Théâtre

La femme n’est pas une éponge, à moins que...

d'Lëtzebuerger Land vom 07.12.2018

Après une édition très réussie la saison dernière, le Théâtre du Centaure persiste et signe avec sa production de La Bibliothèque des livres vivants, qui mettait cette année à l’honneur la femme et ses relations avec les hommes et le monde qui l’entoure grâce à Marguerite Duras et Octave Mirbeau. Une version différente, plus courte mais toute aussi entraînante qui a permis une fois de plus au public de (re)découvrir la littérature classique par le biais de l’être humain...

Le concept est simple et efficace, il colle parfaitement à la vision de l’acte théâtral du metteur en scène Frédéric Maragnani pour qui celui-ci doit donner à « entendre l’oralité et la musique des mots » : deux livres, dans leur version adaptée pour l’occasion, ont été appris par cœur par deux acteurs ou – dans le cas présent – actrices qui en deviennent les ambassadrices les plus fidèles. L’idée est de devenir le livre par l’apprentissage et non simplement d’en lire le contenu, le tout en moins d’une heure à chaque fois...

L’ouverture du bal est confiée à La vie matérielle de Marguerite Duras par Jeanne Werner qui campe tout d’abord une narratrice faisant – sinon le dithyrambe – au moins l’état très serein de sa dépendance à l’ivresse alcoolique, puis une femme esclave de sa condition féminine face à celle de l’homme avec un grand H, pas parce qu’il englobe l’humanité toute entière peu importe le genre, mais parce qu’il semble irrémédiablement maître de la situation, depuis toujours et pour ce qui semble être les siècles à venir... Il s’agit là en fait de l’adaptation d’un non-livre de Duras, l’auteure ayant d’ailleurs déclaré à son propos qu’il n’avait « ni commencement, ni fin » et que si un livre résultait d’une raison d’être, alors La vie matérielle n’en était pas un. De ce fait, elle y aborde librement les thèmes qui lui sont chers, sans vraiment de continuité, dans un style très identitaire.

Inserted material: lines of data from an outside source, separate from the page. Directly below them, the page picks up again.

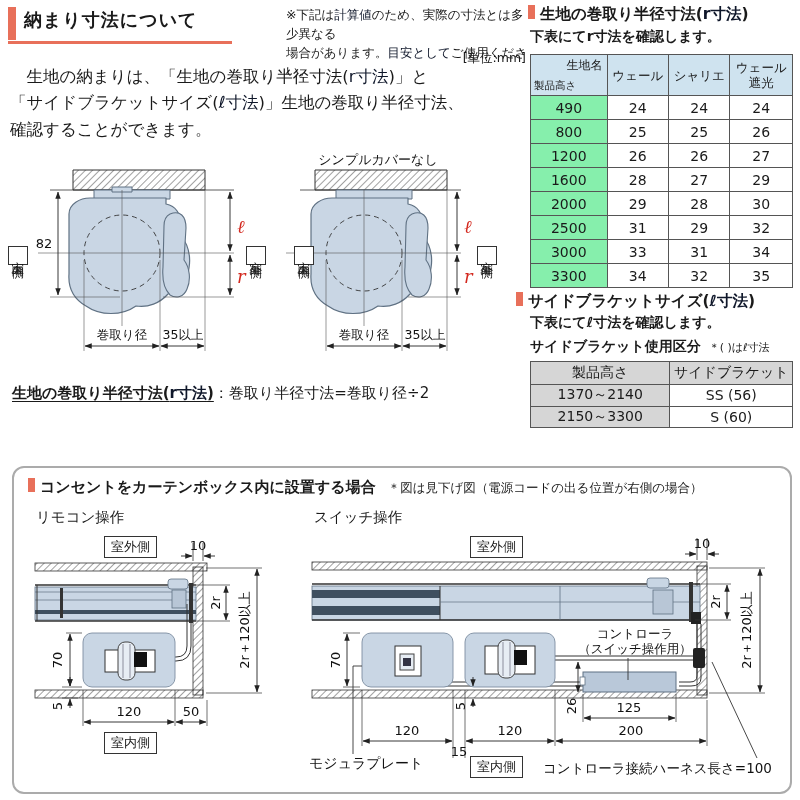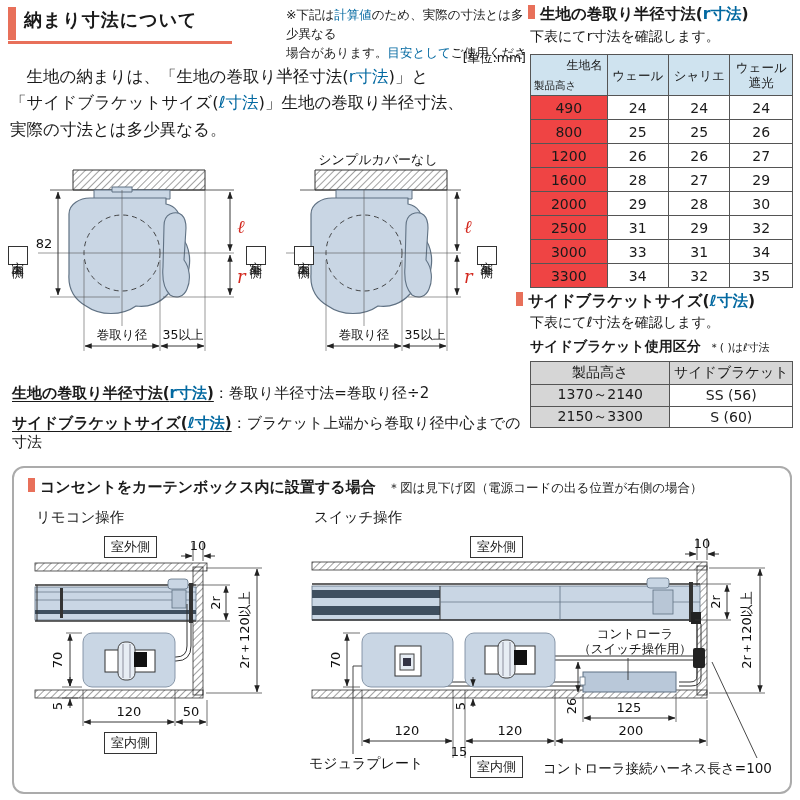--- a/index.html
+++ b/index.html
@@ -6,7 +6,7 @@
   .page { position:relative; width:800px; height:800px; background:#fff; overflow:hidden;
           font-family:"DejaVu Sans","Liberation Sans",sans-serif; color:#1a1a1a; }
   .abs { position:absolute; }
-  .red { color:#0369a1; }
+  .red { color:#0f172a; }
 
   
   .title-accent { left:8px; top:7px; width:8px; height:33px; background:#E8705A; }

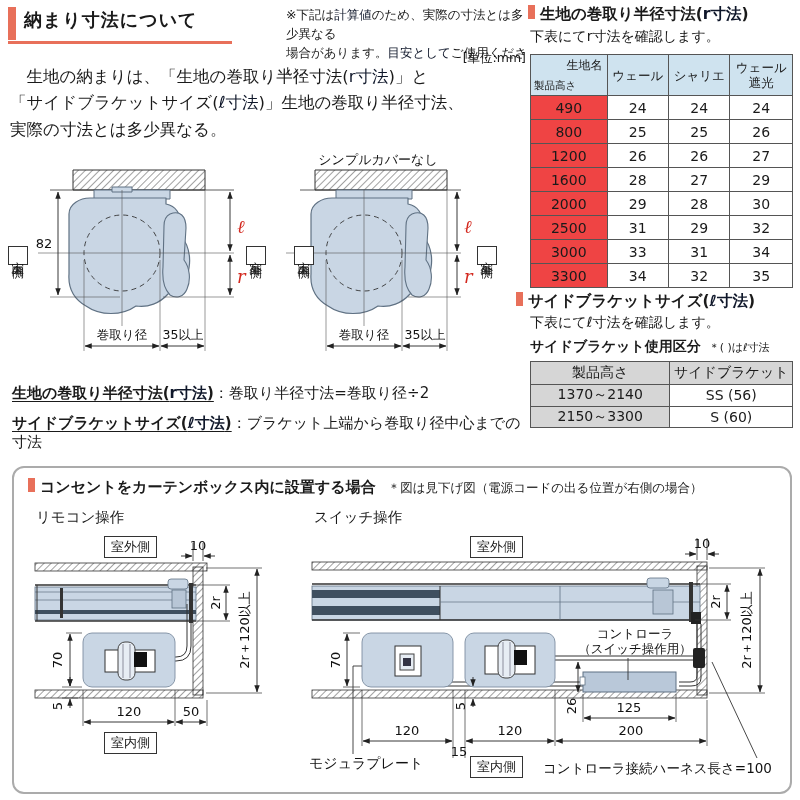--- a/index.html
+++ b/index.html
@@ -24,7 +24,7 @@
   
   .sec-heading { font-size:15.5px; font-weight:bold; white-space:nowrap; }
   .bullet { display:inline-block; width:7px; height:14px; background:#E8705A; margin-right:5px; }
-  .sec-sub { font-size:14px; }
+  .sec-sub { font-size:14px;font-weight:bold; }
   .usage-line { font-size:14px; font-weight:bold; white-space:nowrap; }
   .usage-note { font-size:11px; font-weight:normal; margin-left:8px;margin-top:45px; }
 

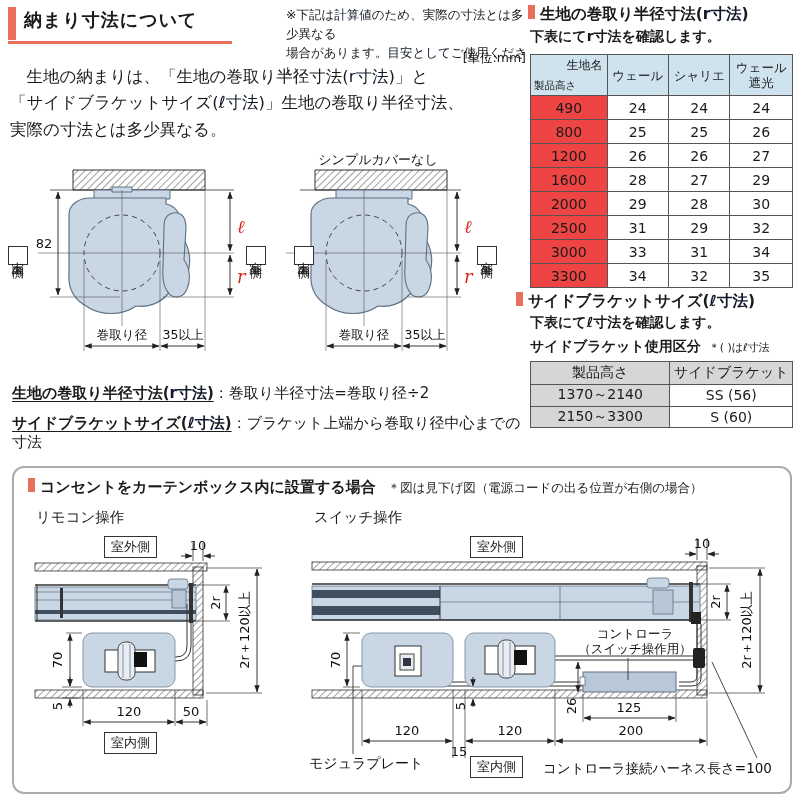--- a/index.html
+++ b/index.html
@@ -33,7 +33,7 @@
   .t1 { width:263px; }
   .t1 thead th { background:#CFE3EF; font-weight:normal; font-size:12.5px; height:40px; line-height:1.2; }
   .t1 td { font-size:14px; height:23px; }
-  .t1 .rowhead { background:#ef4444; }
+  .t1 .rowhead { background:#86efac; }
   .corner { background:#D6D6D6; position:relative; width:76px;
             background-image:linear-gradient(to bottom right, transparent calc(50% - 0.7px), #555 calc(50% - 0.7px), #555 calc(50% + 0.7px), transparent calc(50% + 0.7px)); }
   .corner .c-top { position:absolute; top:3px; right:4px; font-size:12px; }

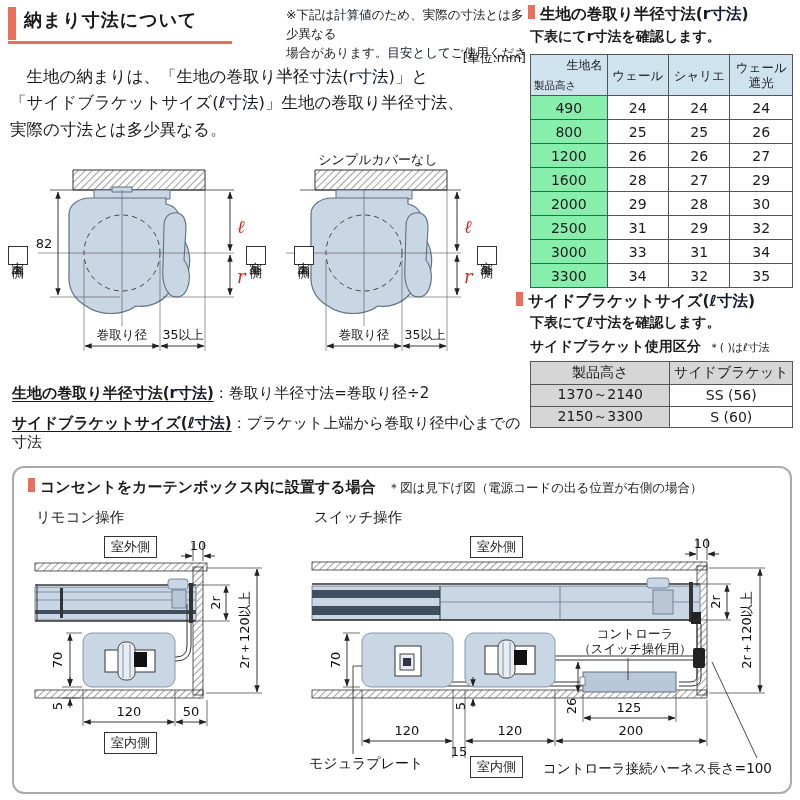--- a/index.html
+++ b/index.html
@@ -89,7 +89,7 @@
   <div class="abs intro">
     <div><span>　生地の納まりは、「生地の巻取り半径寸法(</span><span class="red">r寸法</span><span>)」と</span></div>
     <div><span>「サイドブラケットサイズ(</span><span class="red">ℓ寸法</span><span>)」生地の巻取り半径寸法、</span></div>
-    <div><span>実際の寸法とは多少異なる。</span></div>
+    <div><span>確認することができます。</span></div>
   </div>
 
   <svg class="abs" style="left:8px; top:148px;" width="520" height="228" viewBox="0 0 520 228">

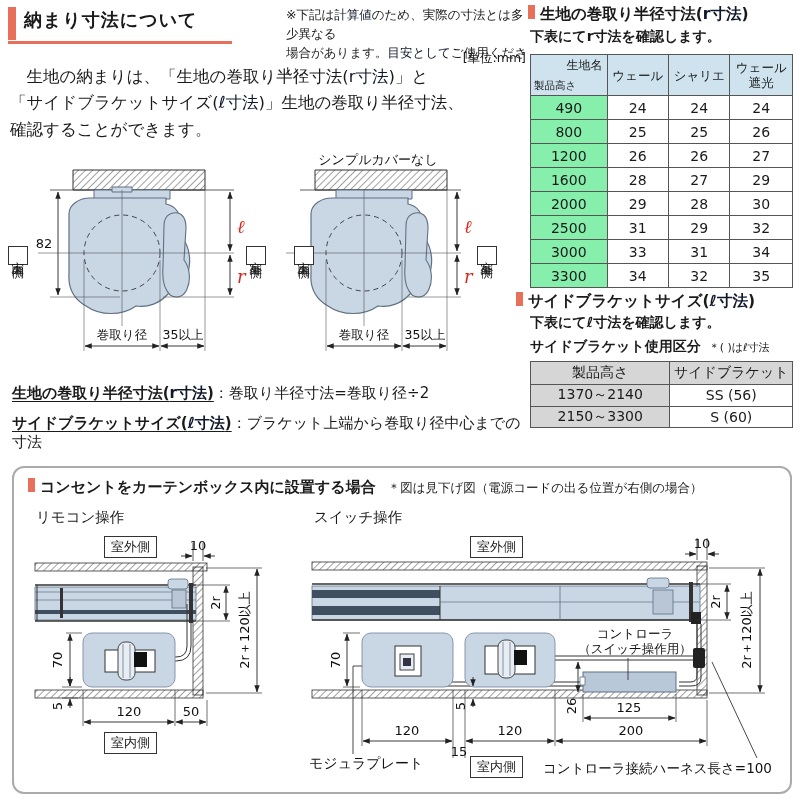--- a/index.html
+++ b/index.html
@@ -156,9 +156,6 @@
   <div class="abs defs-block">
     <div class="def-line">
       <span class="def-label"><span>生地の巻取り半径寸法(</span><span class="red">r寸法</span><span>)</span></span><span>：巻取り半径寸法=巻取り径÷2</span>
-    </div>
-    <div class="def-line">
-      <span class="def-label"><span>サイドブラケットサイズ(</span><span class="red">ℓ寸法</span><span>)</span></span><span>：ブラケット上端から巻取り径中心までの寸法</span>
     </div>
   </div>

Il est malheureusement parfois difficile de déceler les différents niveaux de lecture de cette figure mythique, adepte de la déconstruction et c’est un peu le cas ici, avec un texte au charme suranné dans une société occidentale toujours très inégalitaire certes, mais dans laquelle la fluidification des genres est une réalité indéniable. L’interprétation très en légèreté de Jeanne Werner en font une version courte et toute mignonne avec ses quelques coupures de phrases aléatoires, un parti pris agréable mais manquant peut-être un peu de la profondeur qui aurait placé le texte dans un contexte plus actuel...

Puis cette fois pas d’entracte, pas de changement de décor : la première voix s’installe en fond de scène après quelques ajustements des deux tables et des quelques autres éléments matériels constituant le décor double pour laisser la place sans plus de formalités à Delphine Sabat, qui sera pendant près d’une heure la Célestine d’Octave Mirbeau, la femme de chambre intrigante qui se raconte dans son fameux journal paru à l’aube du vingtième siècle. Dans ce texte plutôt audacieux en son temps, puisque Mirbeau y donne la parole à une « vulgaire » soubrette, ce sont toute la misère, tout le dédain des nantis et la révolte qui peuvent vrombir au sein de la gent domestique de l’époque qui s’expriment ici par le truchement de l’excellente Delphine Sabat. Cette dernière assènera vérités crues et jugements sans merci les uns après les autres sans trembler, sans s’adoucir, sans jamais se défaire du cynisme et de la nausée qui auraient alors habité Célestine.

La jeune bonne, tout juste débarquée de Paris – où la vertu n’était a priori pas son fort – dans une famille de notables provinciaux au sein de laquelle elle n’aura d’autre choix que de se refaire une virginité, n’aura de cesse que de dépeindre avec alacrité et dédain ces êtres avares, petits et pauvres d’esprit qui l’embauchent et qui n’ont droit au respect exagéré de leur communauté que grâce à leur statut rare de millionnaires. Si la maîtresse de maison s’avère pour sa femme de chambre irrécupérable tant elle est vile, son mari soumis Isidore éveillera en elle quelque compassion, voire un certain désir aussi réciproque que refoulé. Mais c’est au final, au bout de quelques mois et d’autant de discussions poussives, auprès de son collègue cocher-jardinier bourru Joseph qu’elle trouvera le bonheur loin de là, dans le port de Cherbourg, malgré la violence latente qui rôde au fond de l’âme de son bien-aimé... L’interprète de Célestine lui fait honneur et fait résonner dans son ton et dans son texte des enjeux sociétaux encore visiblement bien présents de nos jours en France...

Réalisée en coproduction avec le Théâtre de Chelles (FR), La Bibliothèque des Livres Vivants (II) y sera présentée le 2 avril 2019.